And night flowed, and silent there floated
into its satin streams
that black mask’s wolf-like profile
and those tender lips of yours.
And under the chestnuts, along the canal
you passed, luring me askance.
What did my heart discern in you,
how did you move me so?
In your momentary tenderness,
or in the changing contour of your shoulders,
did I experience a dim sketch
of other — irrevocable — encounters?
Perhaps romantic pity
led you to understand
what had set trembling that arrow
now piercing through my verse?
I know nothing.

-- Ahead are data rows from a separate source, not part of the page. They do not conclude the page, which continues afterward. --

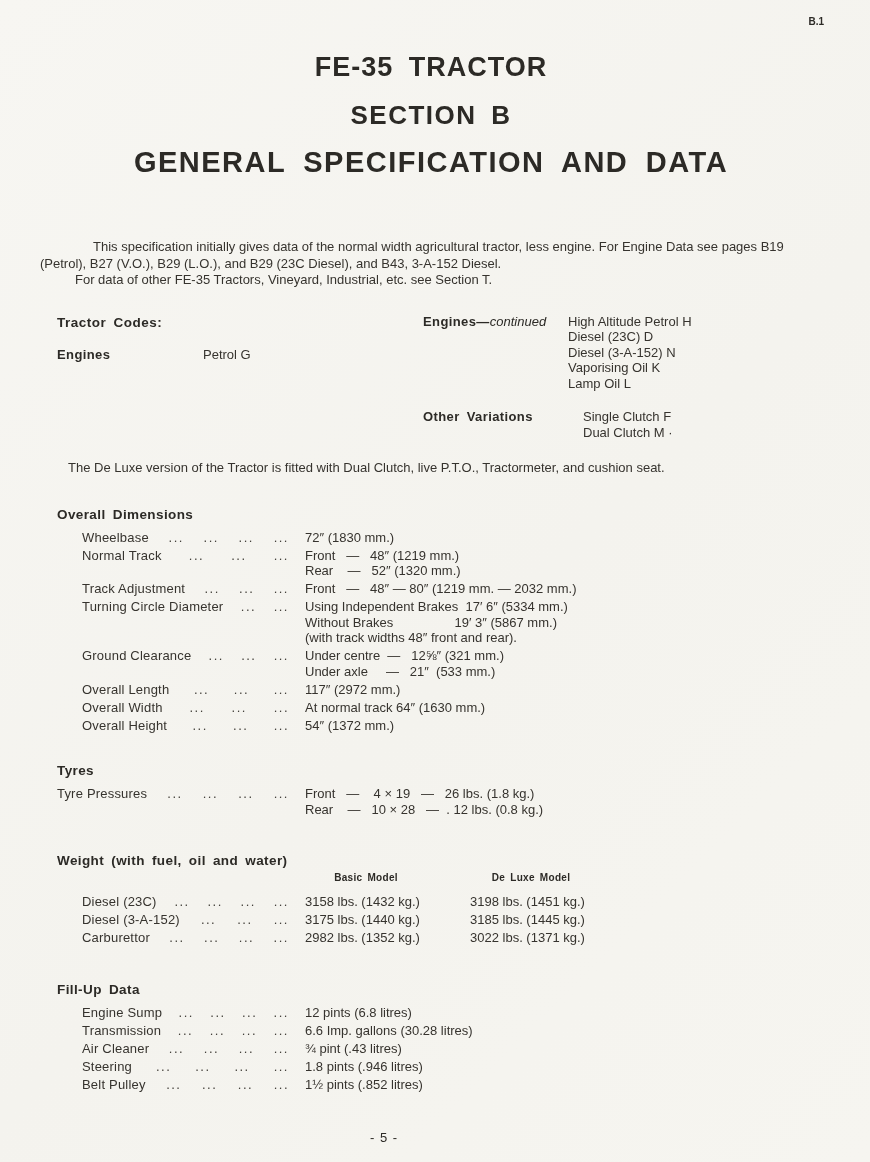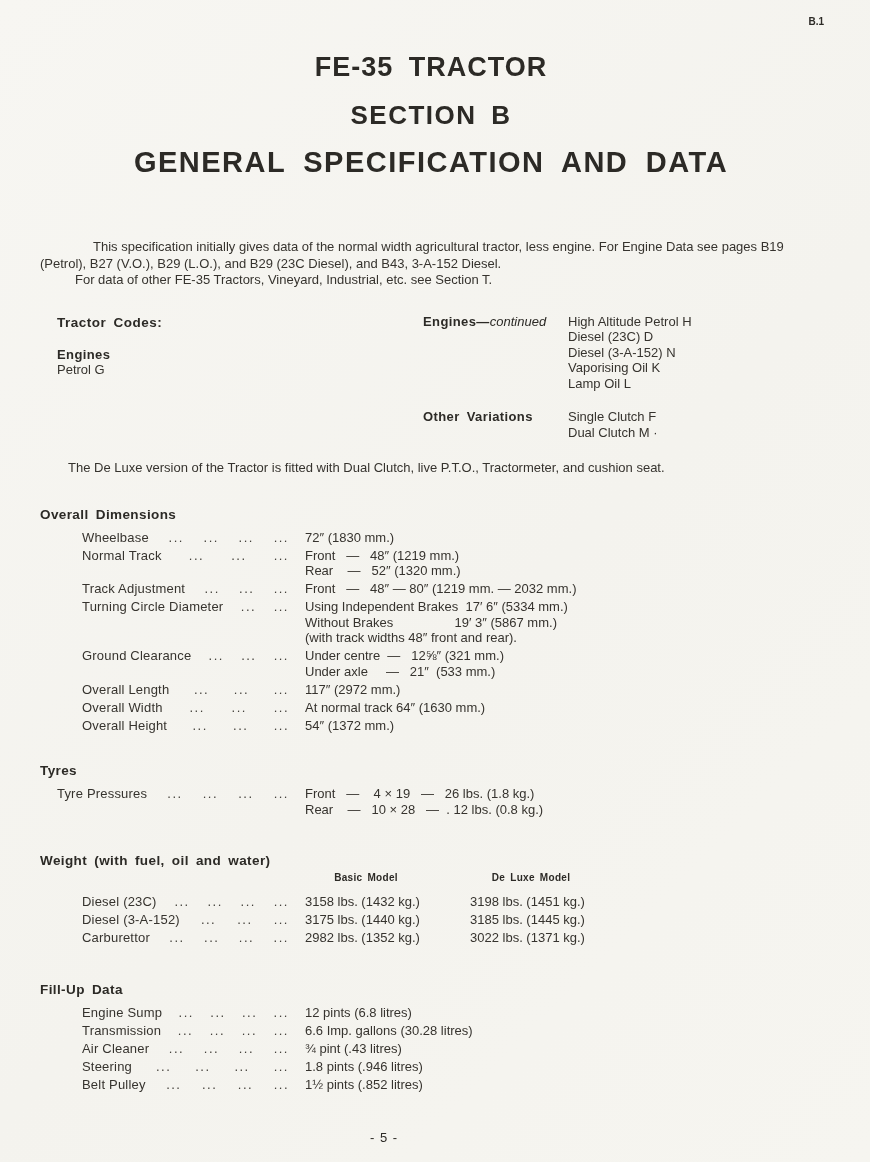"Engines" .codes-left .row2 { flex-direction: column -> none }
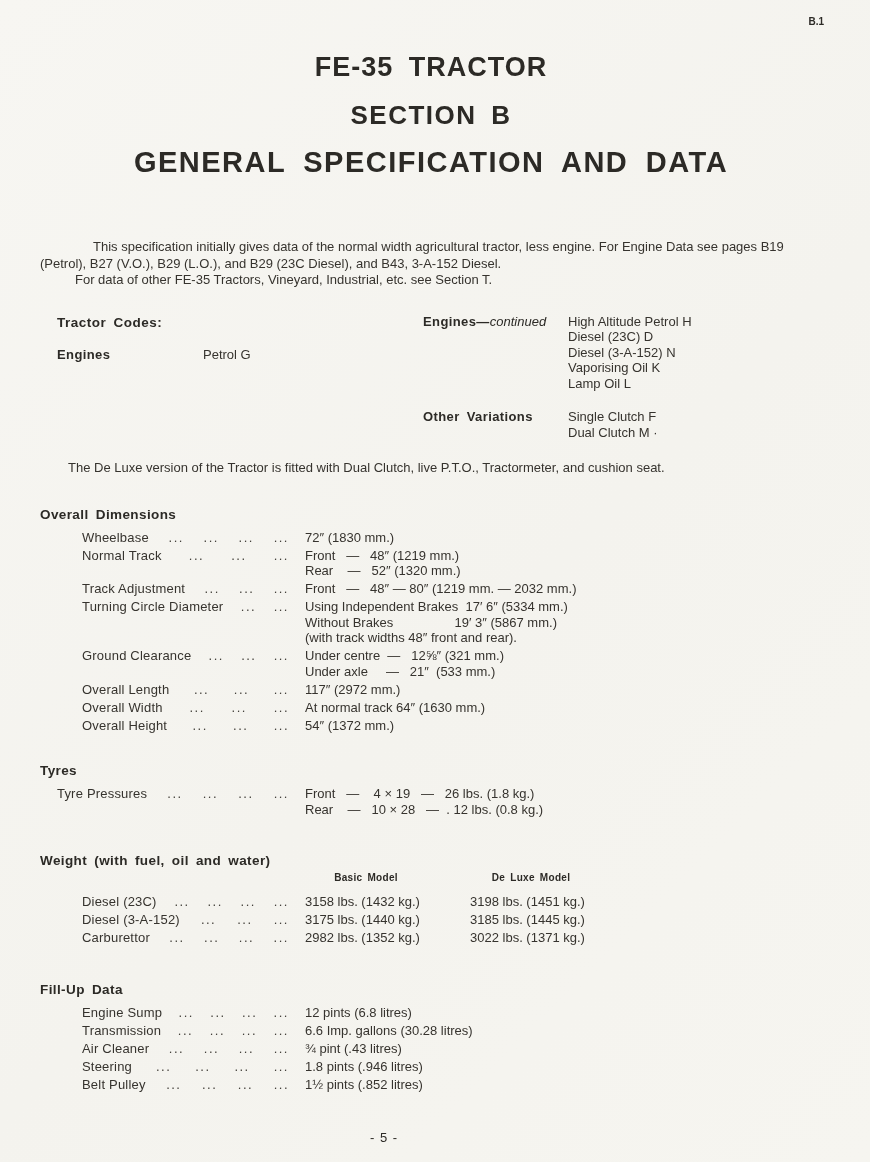"Other Variations" .codes-right .row2 { gap: none -> 15px }
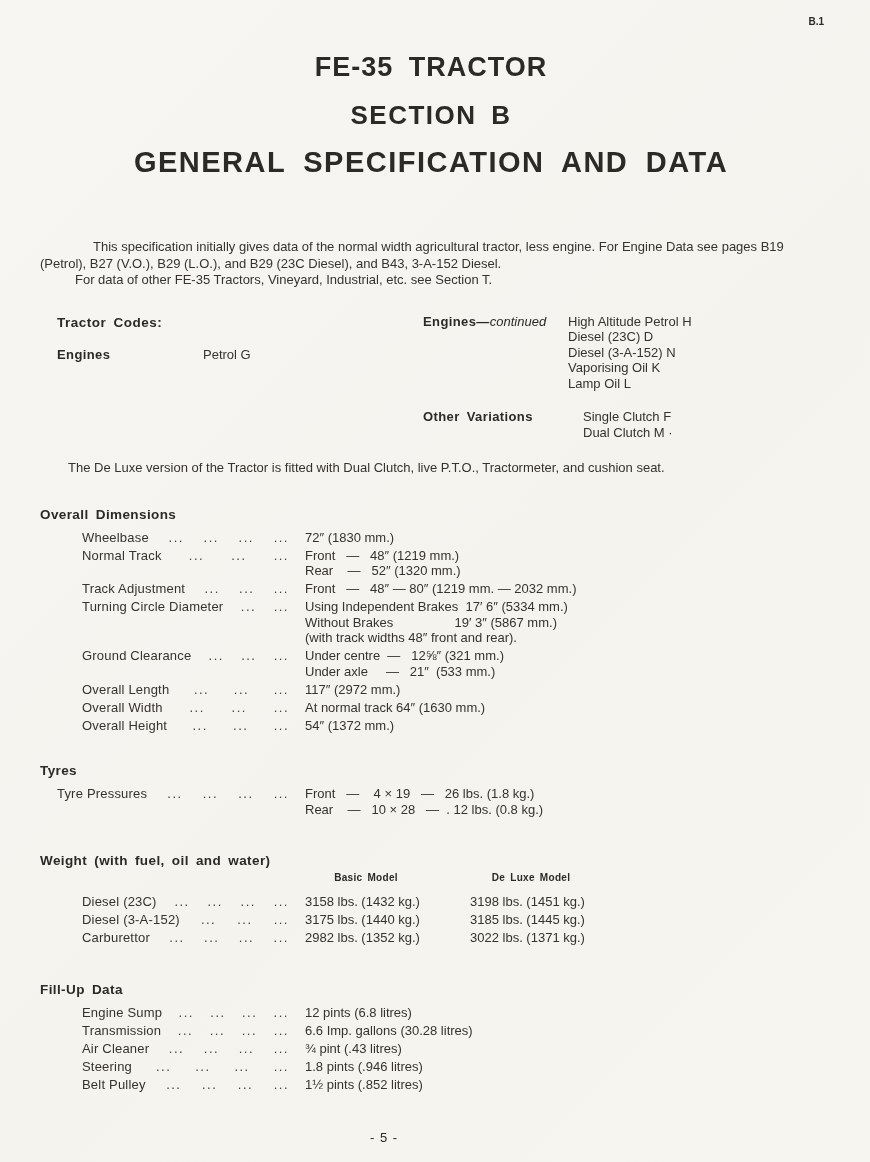"Overall Dimensions" .section-heading { margin-left: none -> 17px }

Strangely
the verse vibrates, and in it, an arrow…
Perhaps you, still nameless, were
the genuine, the awaited one?
But sorrow not yet quite cried out
perturbed our starry hour.
Into the night returned the double fissure
of your eyes, eyes not yet illumed.
For long? For ever? Far off
I wander, and strain to hear
the movement of the stars above our encounter
and what if you are to be my fate…
Longing, and mystery, and delight,
and like a distant supplication….
My heart must travel on.
But if you are to be my fate…
Vladimir Nabokov
Nabokov wrote this poem within hours of his first encounter with the woman who would later become his wife of over 50 years. That's pretty fucking romantic - most people probably write off the first chance encounter with the person they later fall in love with as a passing lust or mild interest, but not Nabokov! He was brave enough, or foolish enough depending on your perspective, to question if it was fate.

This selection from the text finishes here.